Ambulance accident victim died of multiple injuries

The autopsy performed on Ganesh Dharie, the man who was fatally struck down on Monday night by an ambulance on the Meten-Meer-Zorg road, revealed that he died of multiple injuries, which included broken ribs, a punctured lung and a fractured skull.

The post-mortem examination report was read to this newspaper by the man’s mother, Nadia, yesterday even as she stated that she was making arrangements for his burial on Saturday.

Ganesh Dharie

Dharie, 26, of Uitvlugt Sideline Dam, West Coast Demerara, was hit by the ambulance transporting Bartica motorcycle accident victim Conan Belle to the Georgetown Public Hospital, amidst the heavy rains on Monday night. It was the heavy rainfall, coupled with the darkness of the road, his friend who was with him said, that possibly impaired both his and Dharie’s vision causing them to think that the ambulance was a minibus.

Dharie then anxiously stretched out his hand waving as an indicator for the ‘bus’ to stop but instead the vehicle slammed into him, causing his almost instant death.

The dead man’s mother, who is a confectionary vendor at the Uitvlugt Secondary School, told Stabroek News that as she mourns her firstborn she is upset that no one has yet explained, visited, or tried to contact her on the circumstances of her son’s death, given that it was a state vehicle that killed him.

She also said that she had to be “running here there and everywhere” to find out when and where her son would be autopsied.

“I am in mourning but I have accepted death because I am a Muslim so I know it was his time.

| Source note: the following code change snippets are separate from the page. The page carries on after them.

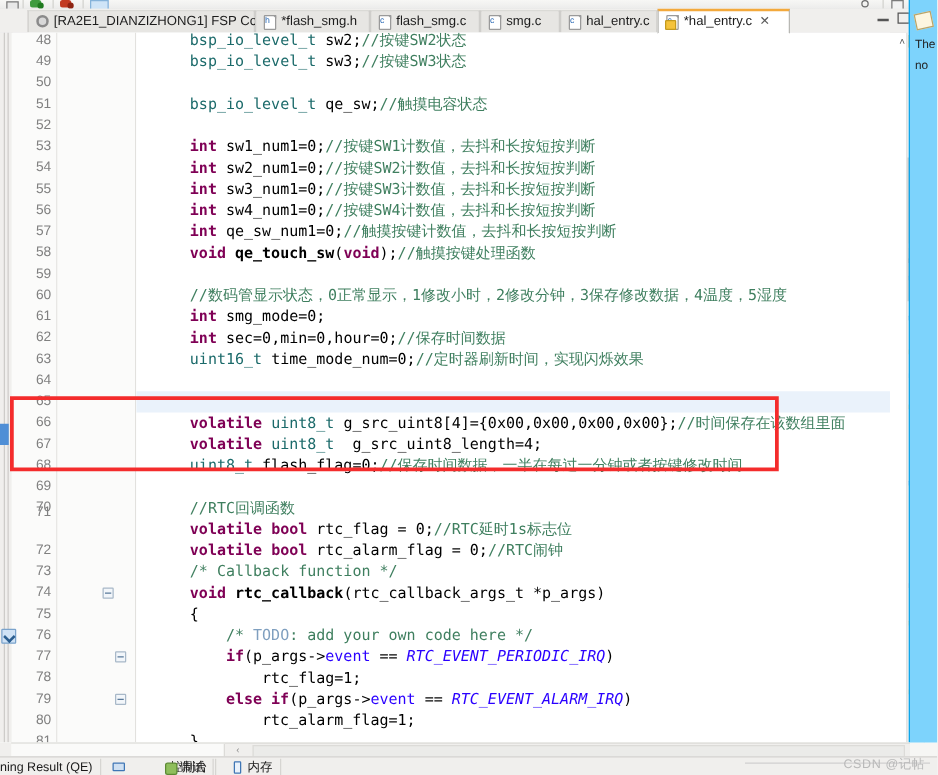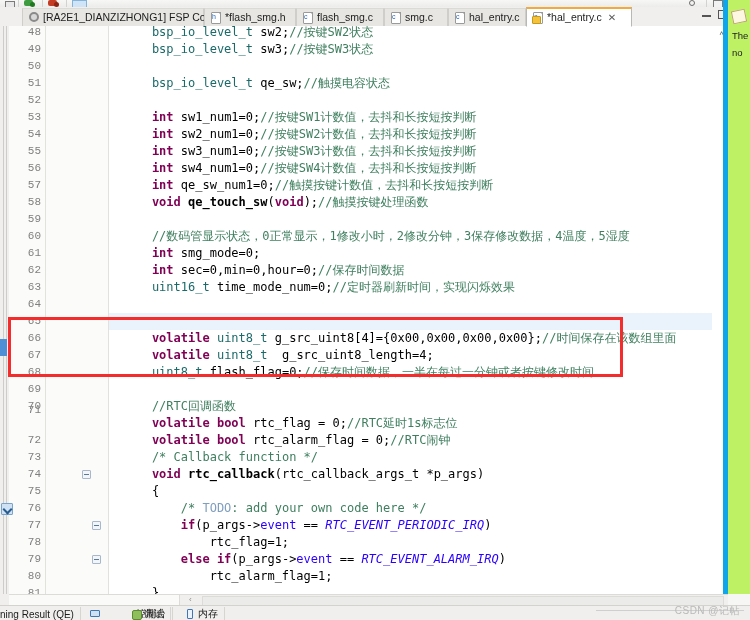--- a/index.html
+++ b/index.html
@@ -126,21 +126,21 @@
     background:#fbfbfa; border-right:1px solid #e2e1de;
   }
   .code {
     position:absolute; left:109px; top:0; right:38px; height:568px;
     background:#ffffff;
     overflow:hidden;
   }
 
   .ln {
     position:absolute; right:4px;
-    font-family:Liberation Mono, monospace;
+    font-family:Liberation Sans, sans-serif;
     font-size:11px; color:#808080; line-height:17px; height:17px;
   }
   .cl {
     position:absolute; left:14px;
     font-family:"DejaVu Sans Mono", monospace;
     font-size:12px; line-height:17px; height:17px;
     white-space:pre;
     color:#000000;
   }
   .rowhl {
@@ -217,21 +217,21 @@
     position:absolute; right:12px; bottom:4px; font-size:9px; color:#666;
   }
   .vscroll-track {
     position:absolute; right:0; top:16px; width:10px; bottom:14px;
     background:#f4f4f2;
   }
 
   
   .rightdock {
     position:absolute; right:0; top:0; width:22px; height:594px;
-    background:#bef264; border-left:5px solid #0ea5e9;
+    background:#7dd3fc; border-left:1px solid #0ea5e9;
     overflow:hidden;
     margin-left:30px;
   }
   .rd-icon {
     position:absolute; left:3px; top:9px; width:15px; height:13px;
   }
   .rd-pencil{
     position:absolute; left:1px; top:1px; width:12px; height:11px;
     background:#fdf6e0; border:1px solid #b9a46a; transform:rotate(-12deg);
   }

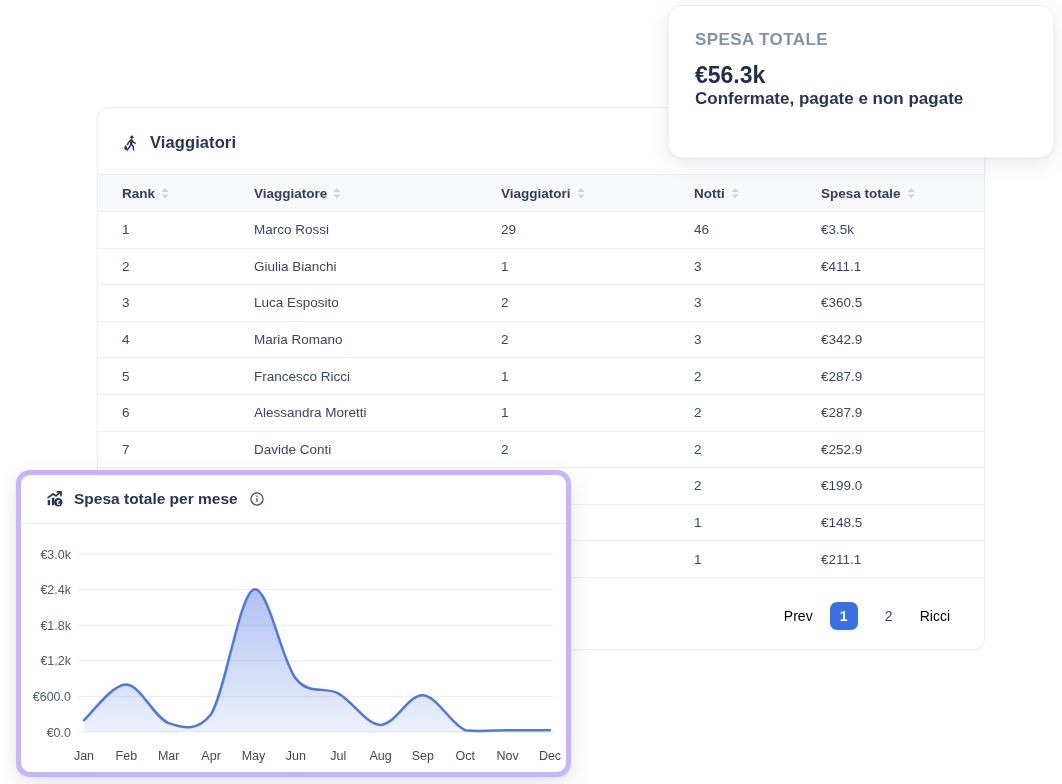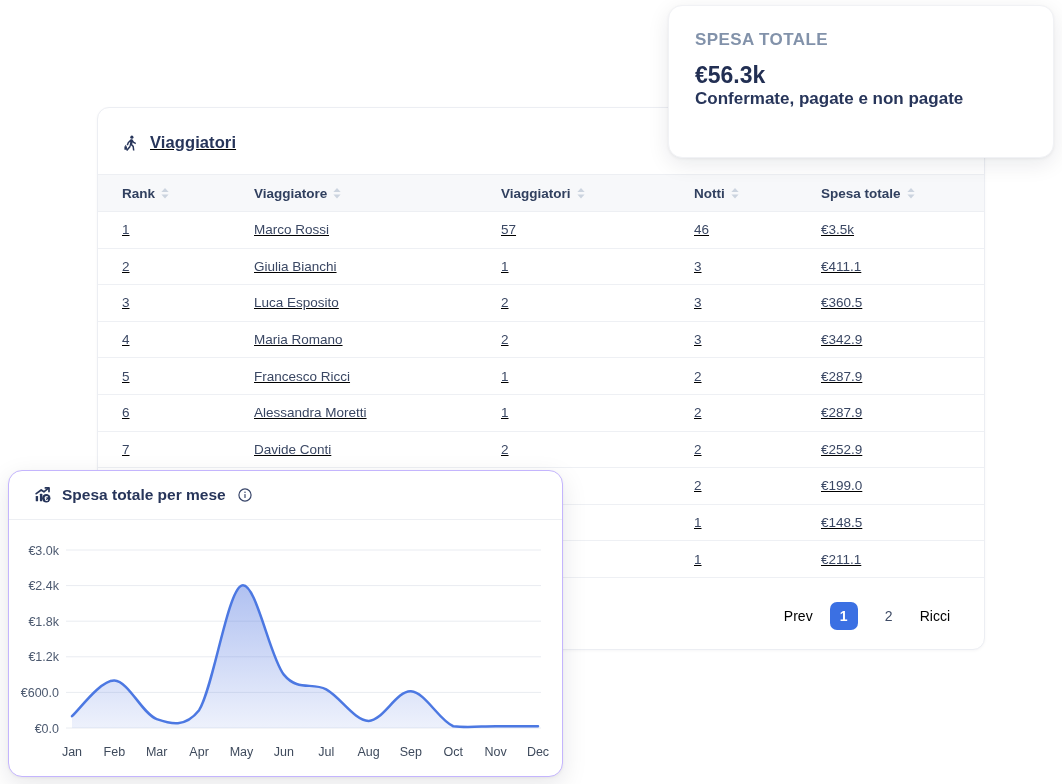--- a/index.html
+++ b/index.html
@@ -5,21 +5,21 @@
   * { margin:0; padding:0; box-sizing:border-box; }
   html,body { width:1062px; height:784px; background:#ffffff; overflow:hidden;
     font-family:"Liberation Sans","DejaVu Sans",sans-serif; }
   .stage { position:relative; width:1062px; height:784px; background:#ffffff; }
 
   .card { background:#ffffff; position:absolute; }
 
   
   .travelers-card { left:97px; top:107px; width:888px; height:543px;
     border:1px solid #eceef3; border-radius:12px;
-    box-shadow:0 1px 3px rgba(16,24,40,.04);text-decoration:underline; }
+    box-shadow:0 1px 3px rgba(16,24,40,.04); }
   .card-head { display:flex; align-items:center; gap:10px; padding:25px 24px 22px 24px; }
   .card-title { font-size:16.5px; font-weight:700; color:#27355a; letter-spacing:.1px; }
   .trav-icon svg { display:block; }
 
   table.trav { width:100%; border-collapse:collapse; table-layout:fixed; }
   table.trav th { height:37px; background:#f7f8fa; border-top:1px solid #edeff3;
     border-bottom:1px solid #edeff3; text-align:left; font-size:13.5px; font-weight:600;
     color:#31405f; vertical-align:middle; }
   table.trav td { height:36.6px; border-bottom:1px solid #eef0f4; font-size:13.5px;
     color:#3a4763; vertical-align:middle; }
@@ -40,22 +40,22 @@
   
   .stat-card { left:668px; top:5px; width:386px; height:153px; border-radius:14px;
     border:1px solid #f1f2f5;
     box-shadow:0 6px 22px rgba(16,24,40,.09), 0 1px 3px rgba(16,24,40,.05);
     padding:24px 26px; }
   .stat-label { font-size:17px; font-weight:700; color:#8292aa; letter-spacing:.4px; }
   .stat-value { font-size:23px; font-weight:700; color:#222f53; margin-top:12px; }
   .stat-sub { font-size:17px; font-weight:700; color:#27355a; }
 
   
-  .chart-card { left:8px; top:470px; width:555px; height:307px; border-radius:14px;
-    border:1px solid #c4b5fd;
+  .chart-card { left:16px; top:470px; width:555px; height:307px; border-radius:14px;
+    border:5px solid #c4b5fd;
     box-shadow:0 8px 26px rgba(16,24,40,.10), 0 1px 3px rgba(16,24,40,.05); }
   .chart-head { display:flex; align-items:center; gap:9px; height:49px;
     padding:0 24px; border-bottom:1px solid #edeff3; }
   .chart-title { font-size:15.5px; font-weight:700; color:#27355a; }
   .info-icon { display:inline-flex; cursor:pointer; margin-left:2px; }
   .chart-body { width:553px; height:256px; display:block; }
 </style>
 </head>
 <body>
 
@@ -128,21 +128,21 @@
                     <polygon points="0.4,6.6 7.6,6.6 4,10.6" fill="#ccd4df"></polygon>
                   </svg>
                 </span>
               </span></th>
         </tr>
       </thead>
       <tbody>
           <tr>
             <td>1</td>
             <td>Marco Rossi</td>
-            <td>57</td>
+            <td>29</td>
             <td>46</td>
             <td>€3.5k</td>
           </tr>
           <tr>
             <td>2</td>
             <td>Giulia Bianchi</td>
             <td>1</td>
             <td>3</td>
             <td>€411.1</td>
           </tr>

But I am damn annoyed that to this day no one said anything to me about my son’s death… it was a government ambulance that hit him. They treat him as if he had no owner from the time he got knock down till now,” she said. Through a sometimes cracked voice, as she tried to hold back tears, Nadia informed that her son, the eldest of her seven children, took on the role as breadwinner of the home since his father’s death a few years ago.

He was once a minibus conductor but last year changed occupation to that of a mason to earn more. She said that as she grapples with the reality that he will no longer be around to continue to contribute to the home she is comforted, by her faith that they will all be okay.

The woman stated too that on hearing that it was a young man, like her son, who was driving the ambulance, she felt compassionate and thus went to visit him at the Leonora Police Station, where he was in custody.

The driver has since been released on station bail pending investigations.

She said she is not angry with the driver since anger cannot bring her son to life, but she just wants the relevant authorities to answer why she was treated in a slipshod manner at the GPH on the night of the accident and why to date no one has said anything on his death.